This conspiracy against me must have found a way to hide people. Possibly under lead, in bunkers, that sort of thing. And I never knew, not really, until one of them made a mistake. Normally, conspiracies are almost impossible to keep secret. The more people involved in something, the less they can keep quiet. But I had a whole damn world to listen to and almost nobody helping me do it. Worse, they began to take out my Electric Eyes as I flew along. Ambushes, traps. I couldn’t do anything but force them into retreat and hiding.

The voices and sensations threatened to intrude on my head. I’d been doing so well. I’d gotten to the point where I could mostly keep to my own mind, the various connections to nanite-infested individuals being regulated by the Electric Eyes and my mind having gotten used to it. Except now I was down to four of the helper robots, all while I tried to keep an eye on Empyreal City and watch the progress of my digital twin.

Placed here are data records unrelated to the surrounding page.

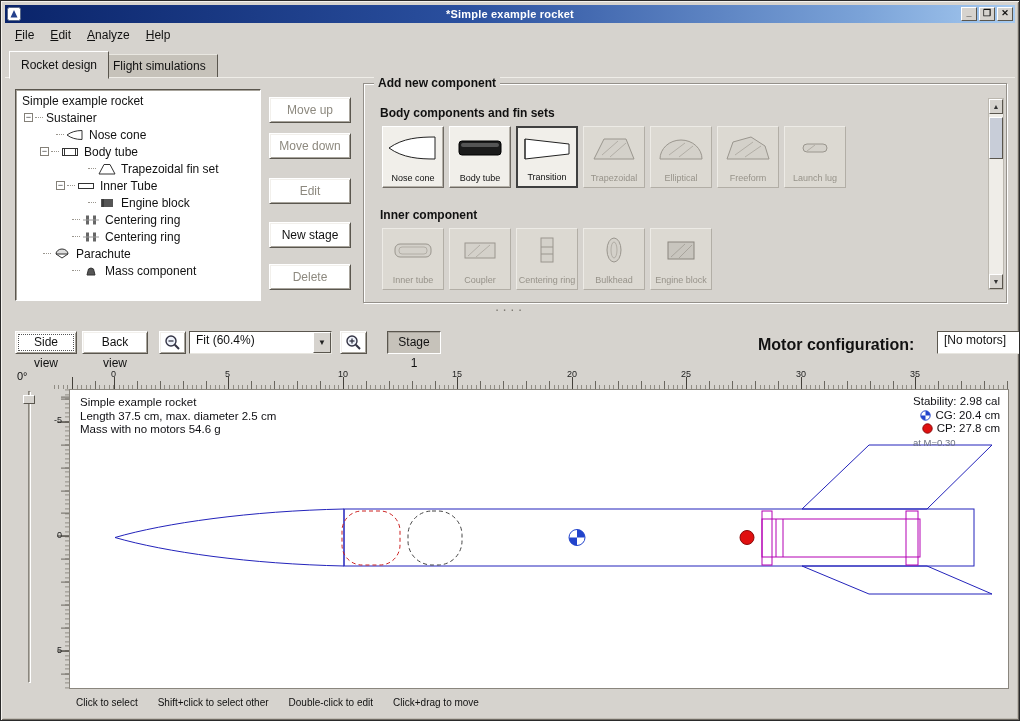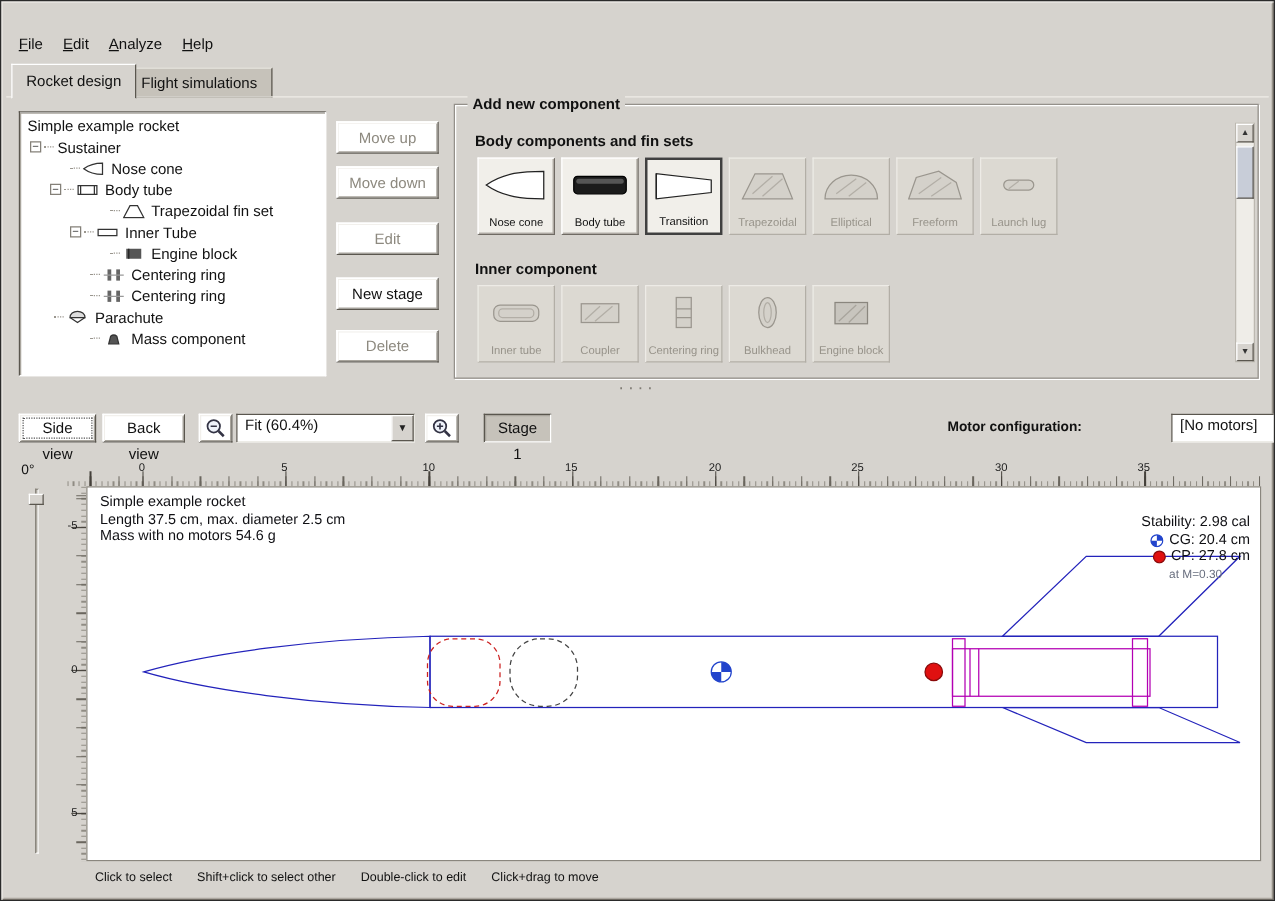"*Simple example rocket" div.titlebar { html: none -> <div> <svg> <rect></rect> <path></path> </svg> <div>*Simple example rocket</div> <div> <div>_</div> <div>❐</div> <div>✕</div> </div> </div> }
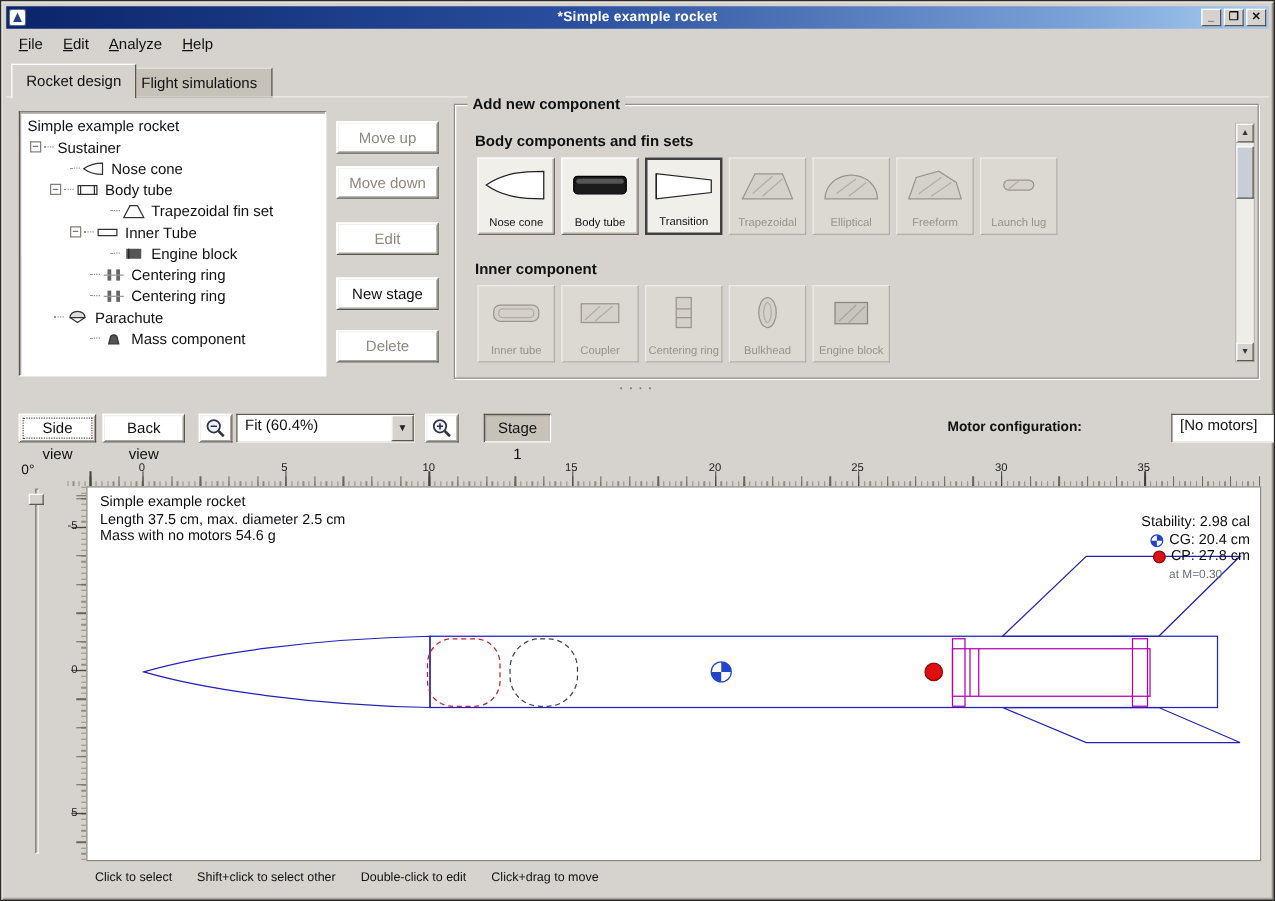"Motor configuration:" .motor-label { font-size: 11px -> 16px }
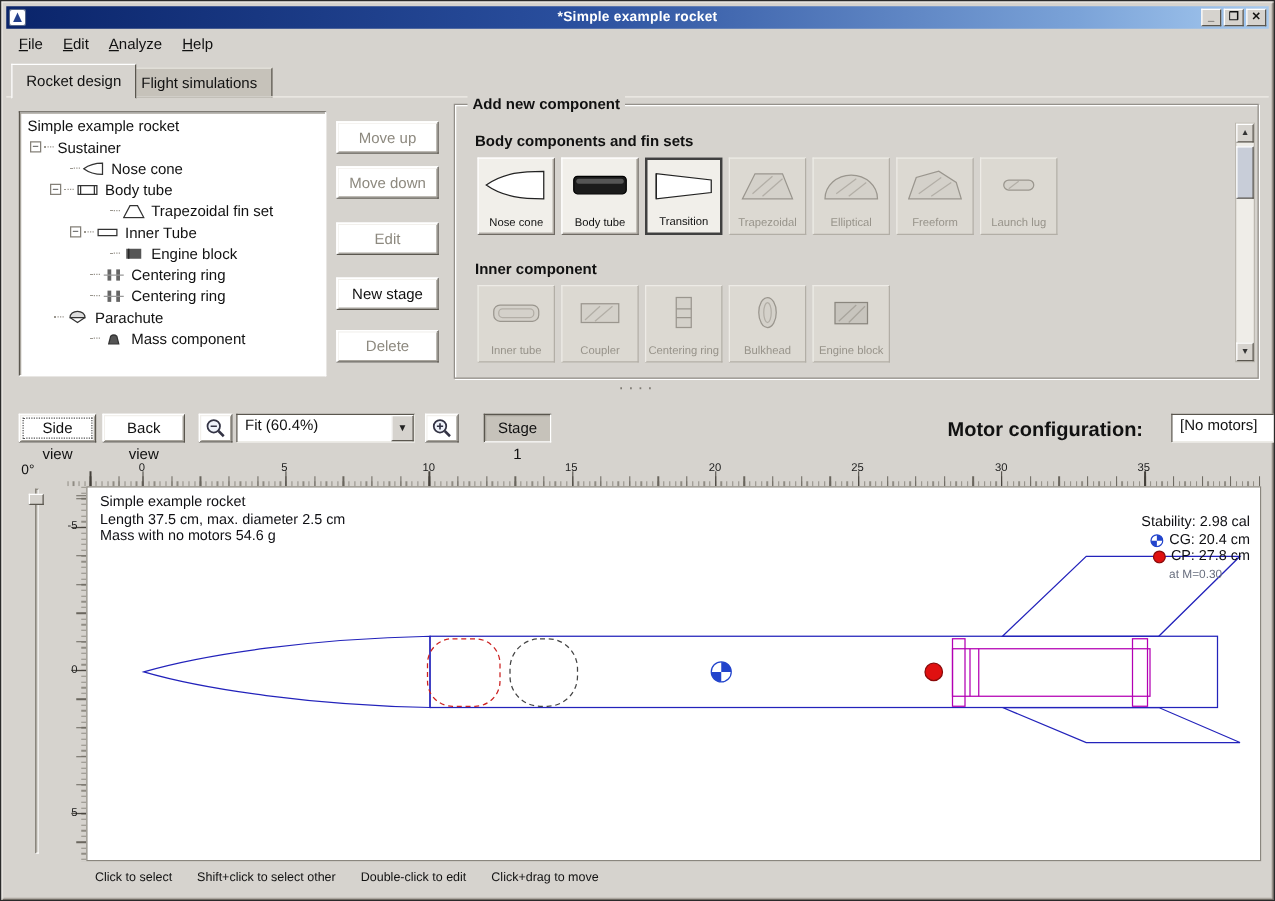"Stability: 2.98 cal" .stab-block { text-align: center -> left; top: 22px -> 5px }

I can hardly blame him for killing all those people. I certainly didn’t order an evacuation for the sake of their lives, save Carl and his family. Mostly, I just wanted to thwart him. He had a plan; same plan I’d have in his place. Keep fighting, draw me in, and take me out. He’d have the advantage of a bit more time to discover any flaws in the robot’s assembly, maybe find a way to put together traps outside my area of surveillance. No need to run or hide. He knows I’m on my way.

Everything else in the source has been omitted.